For all things come from you, and of your own have we given you
(1 Chron 29:14).

Before Carnegie, Rockefeller, Gates, and Buffet stood a philanthropist whose greatest desire was to build a temple for God (2 Samuel 7).  Speaking of his desire, King David says in Psalm 27, “One thing have I asked of the Lord that will I seek after: that I may dwell in the house of the LORD all the days of my life, to gaze upon the beauty of the LORD and to inquire in his temple.” Truly, David was a man after God’s own heart, and it is evident in the way he dedicated himself to the Lord’s work.
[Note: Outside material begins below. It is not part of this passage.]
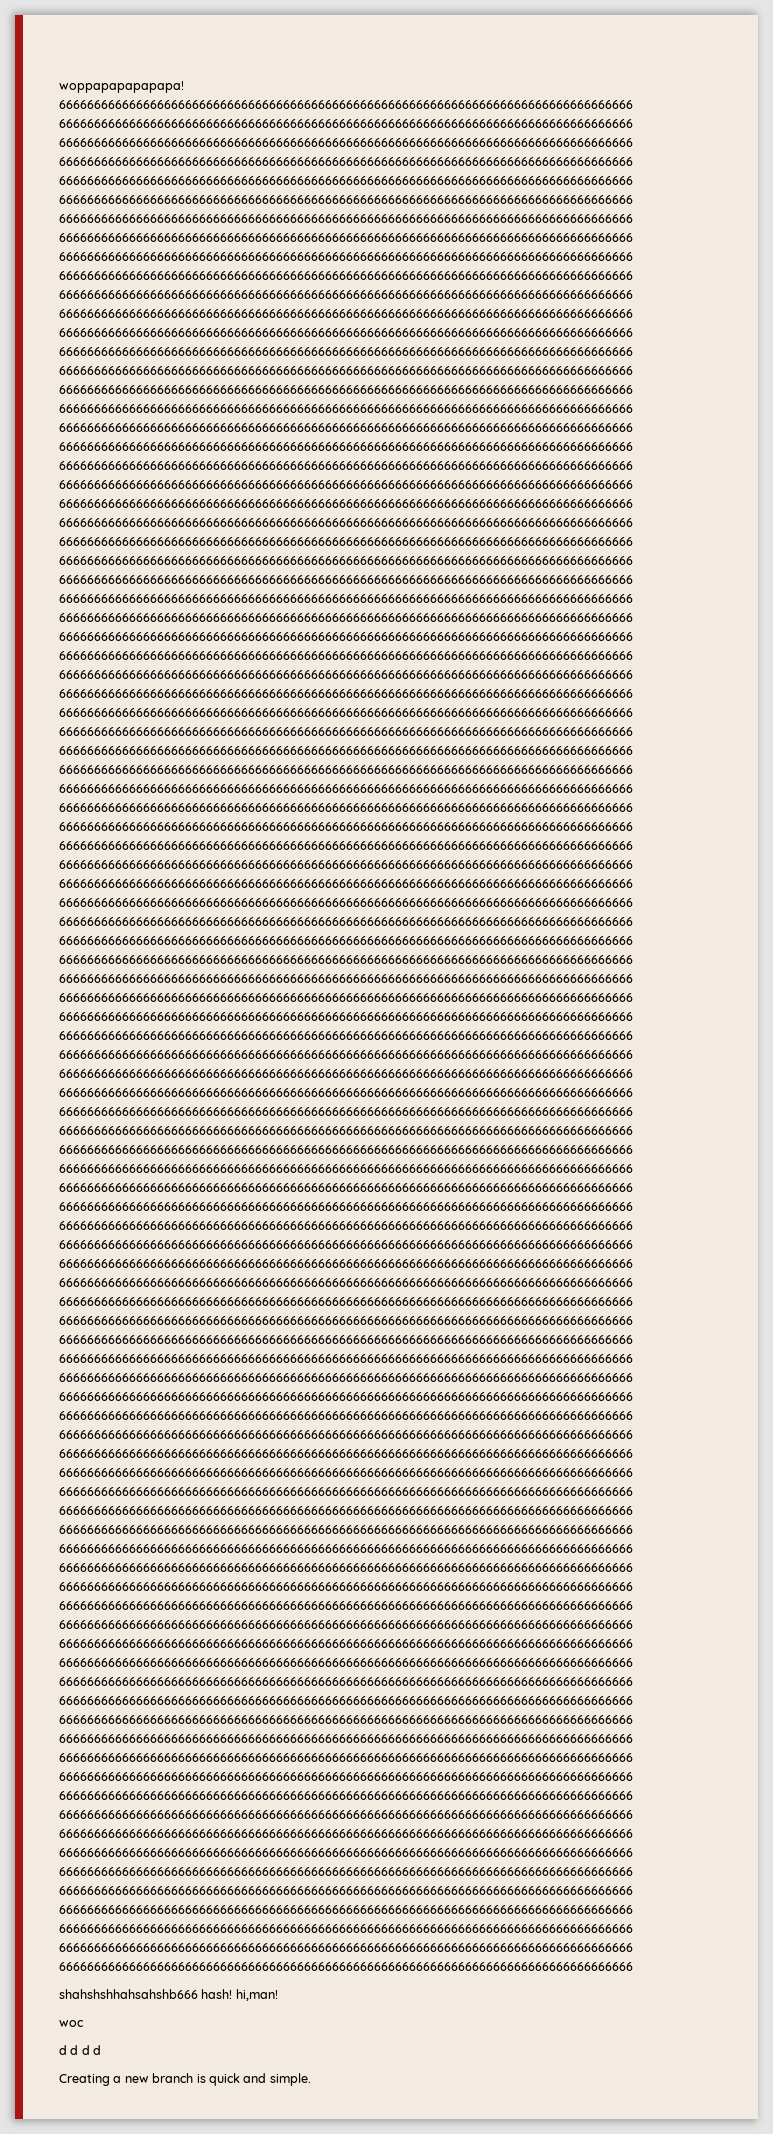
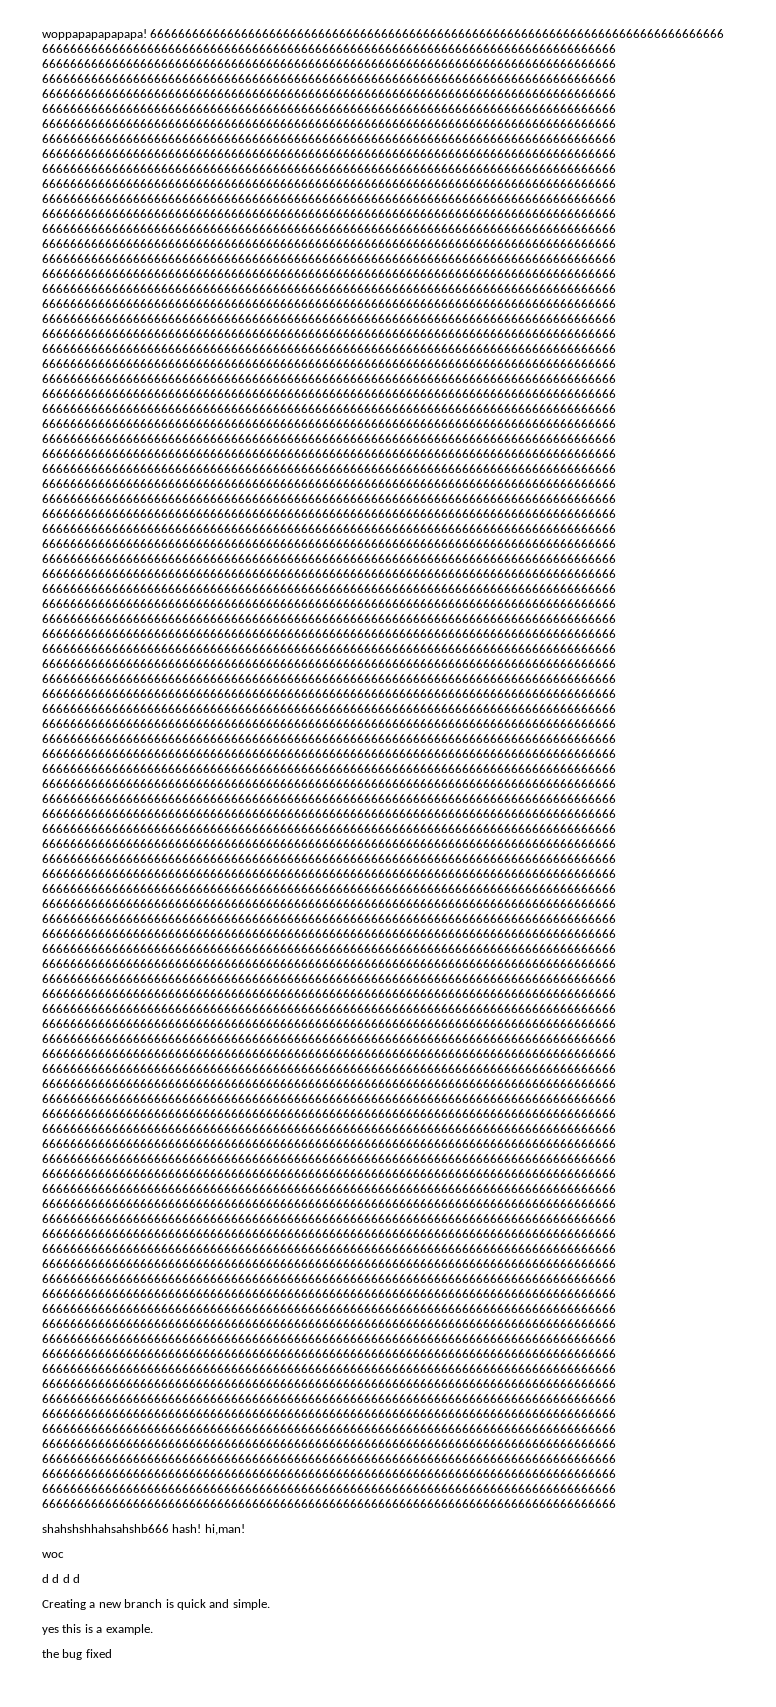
+ yes this is a example.
+ the bug fixed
Though God denied David’s desire to be the temple’s foreman, he ordained David to be the developer who raised the financial capital needed to build God’s house. 1 Chronicles recounts how David collected supplies for the house. 1 Chronicles 22 even lists the amounts: 4,000 tons of gold equaling 53 billion dollars today; 36,000 tons of silver, equaling 8.9 billion dollars today, plus bronze and iron ‘beyond weighing’ (22:14).  Needless to say, compared to King David, Carnegie, Rockefeller, Gates, and Buffet together would find themselves on the light side of the scale.  In addition to the amount King David collected, he also contributed his own personal wealth–Over 110 tons of gold and more than 260 tons of silver (1 Chron 29:3-4).

Yet, notice what David thought about his giving.  His motivation was not that of a debtor paying off his pledge, nor that of a duty-bound king.  It was not even the tax-incentivized contribution of the modern American.  Rather, David gave as a beloved son (2 Sam 7:14).  Overwhelmed by the grace of God, he marveled at the fact that God would allow him to bring such an offering.  His rich contribution humbled him because he recognized the real Giver of the gift (cf. 1 Cor 4:7).  In short, David gave a only a fraction of all that God had given him, yet he gave willingly because he reckoned all that he owned as God’s.  Hear his words in Psalm 24:1-2, “The earth is the LORD’s and the fullness thereof, the world and those who dwell therein, for he has founded it upon the seas and established it upon the rivers.”

The apostle Paul had the same sentiment.  Speaking of the Macedonian’s generosity, he wrote, “You will be enriched in every way to be generous in every way, which through us will produce thanksgiving to God” (2 Cor 9:11).  Paul’s point is that for Christians, we ought to be motivated by God’s superabundant supply and to give accordingly—always for the praise of God’s great name (see 2 Cor 9:6-15).

The point is not that large gifts merit God’s favor (see Luke 21:1-4), but rather that meditation on God’s favor, moves us to give largely.  God’s goal in giving is our eternal joy and freedom from the empty promises that money makes: You can gain the whole world and forfeit your soul: Material possession doesn’t equate to happiness or eternal security.  Thus, God always works in the hearts of his people to make freewill offerings, motivated by the largeness of his love (see Exodus 35:29).  David is such an example.

So was Lottie Moon.  Compelled by the love of God, Lottie gave the ultimate gift—her own life—to the Chinese people whom see loved.  From an aristocratic family in Virginia, she died of starvation in Asia.  She invested her life and beckoned others to give their to the only cause that lasts forever–the kingdom of Jesus Christ. Why?  Because like David, she knew the faithfulness and love of God in Jesus Christ.  Thus her service was delightful, not dutiful.  She gladly sacrificed so that others might know the glorious God of grace.  This December as we take up an offering for Lottie Moon missions, might we like David and Lottie, be motivated by the joy-producing gospel to give to the work of the Great Commission.

May God increase our joy and liberate our hearts as we give unto him, “a cheerful gift!”